The Reichstag. Government happens here.

Saturday, November 14, 2009

Not a typical Saturday

Today has been one long day of visual stimulation: Die kleine Hexe, buskers, an anti-Nazi demonstration, and the 54th World Roller Figure Skating Championships (Junior division).

Elias's class is going on a field trip in February to see a stage production of Die kleine Hexe. The play is based on the classic 1957 German children's novel by Otfried Preußler. We'll be back in the states in February, so Elias told his teacher, Frau F., that he regretfully couldn't see the show with the class.

At about 9:45 this morning, Frau F.'s husband rang the doorbell to deliver a note from her: would Elias like to be her guest at the private showing for educators today at 10:30? The answer, of course, was a resounding YES.

While Elias was at the play, I strolled several times through the Saturday farmers' market, admiring the assortment of stalls and carefully mulling all the broccoli, lettuce, and egg vendors before finally making my purchases. And then, suddenly, ringing out from afar: the best busking my ears have ever heard. The Kiew-Brass-Quintett was performing just off the Muenster plaza, drawing an enthusiastic audience and raking in donations for needy children in Kiev. They were goosebumpingly good.

Elias and I returned to the Altstadt later this afternoon on our way to the skating championships across town. As we approached the Schwabentor, we encountered a gathering crowd of several hundred people, along with at least 100 police officers looking mighty intimidating with their big black batons and white helmets. The demonstrators, members and supporters of an anti-fascism group (Antifa), were protesting increased Neonazi activities by the Nationaldemokratische Partei Deutschlands (NPD), including recent bomb making in Lörrach, a city south of Freiburg.

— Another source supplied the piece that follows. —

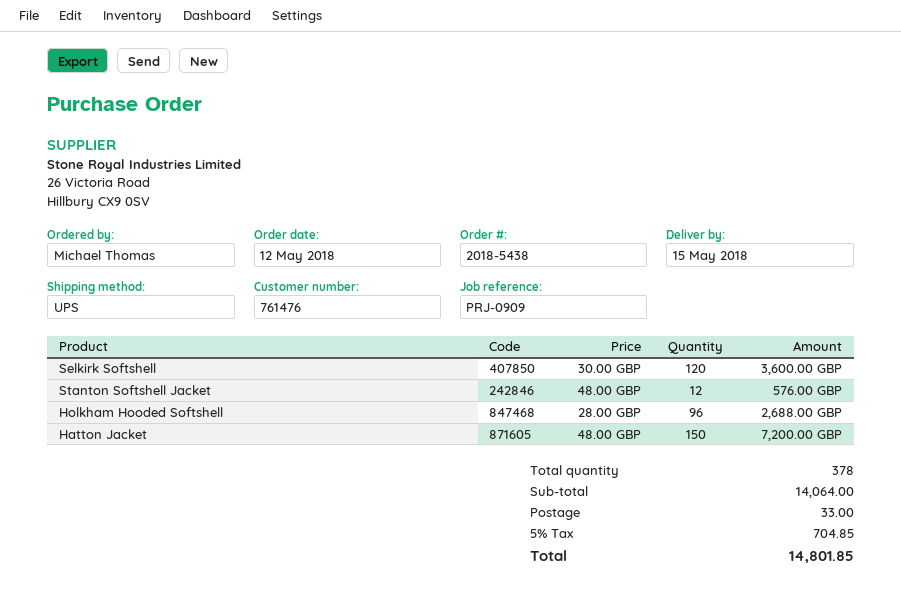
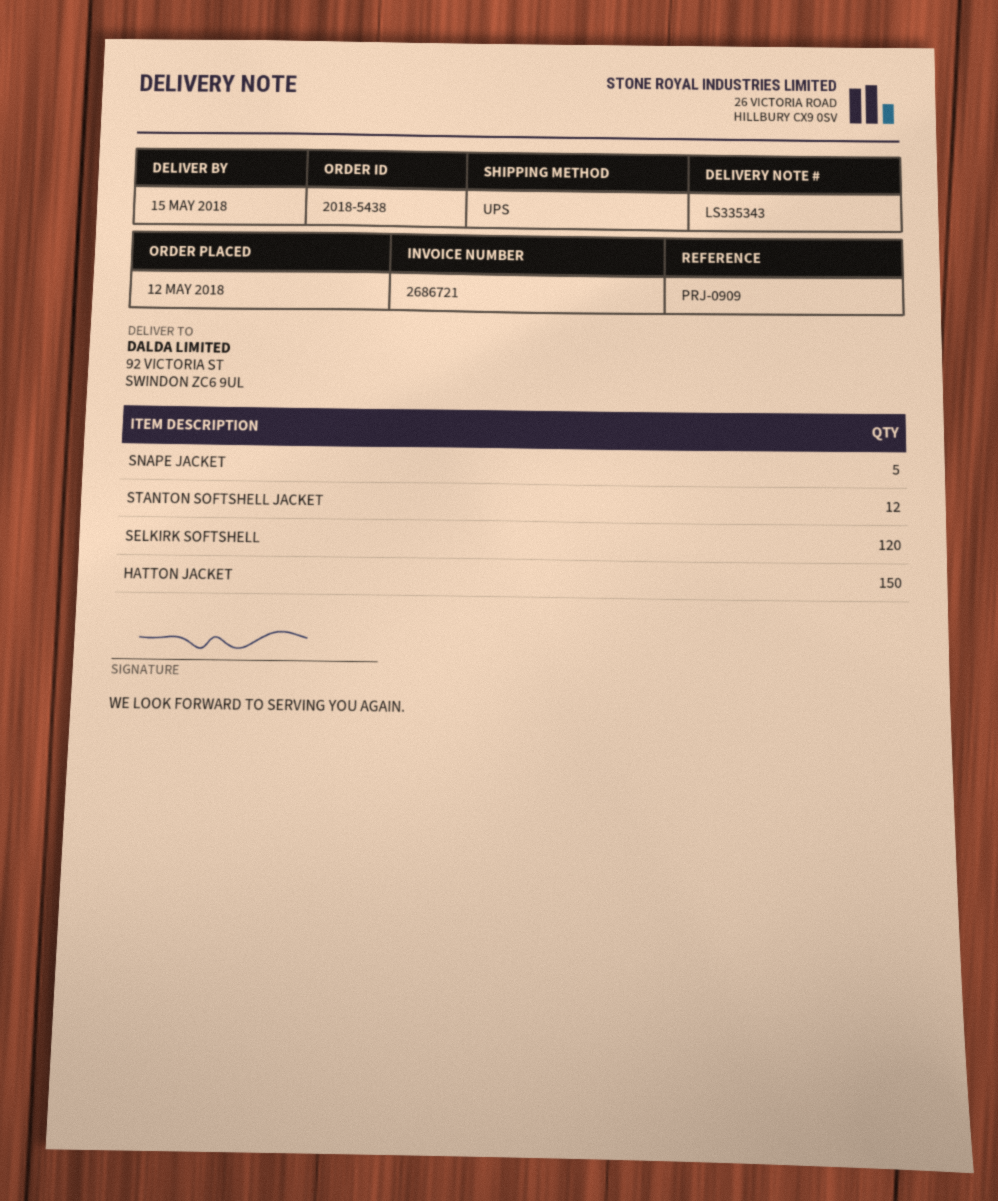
Holkham Hooded Softshell: 96 -> none
SNAPE JACKET: none -> 5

The large police presence was in part because the protest was organized without city permits; but two different people on two different ends of the street also told us that "the police and the Left have a tradition of not getting along in Freiburg." Elias and I left before things got ugly.

By the time the clashes started, we were safely away in the Schauenberghalle watching the last day of the junior division roller figure skating world championships. The hall was small enough that athletes and trainers sat mixed with the general public. When we arrived, members of the Japanese team were sitting in front of us, and the Brazilian team behind us. By the end of the evening, we were surrounded by members of the U.S. team.

It was a thorough pleasure watching all those young, athletic, coordinated, bespangled bodies accomplishing impressive jumps and turns. It was interesting to see the difference between the lyrical skaters, the aggressively athletic skaters, and the skaters who could successfully combine artistry with technical prowess. There was no comparison between those who were good and those who were great. Italy's skaters stole the show, from the women's and the men's long programs to the couples free dance; they were followed close behind by skaters from Brazil and France.

The take-away lesson of the evening: if the world championships of anything ever come to your home town, go.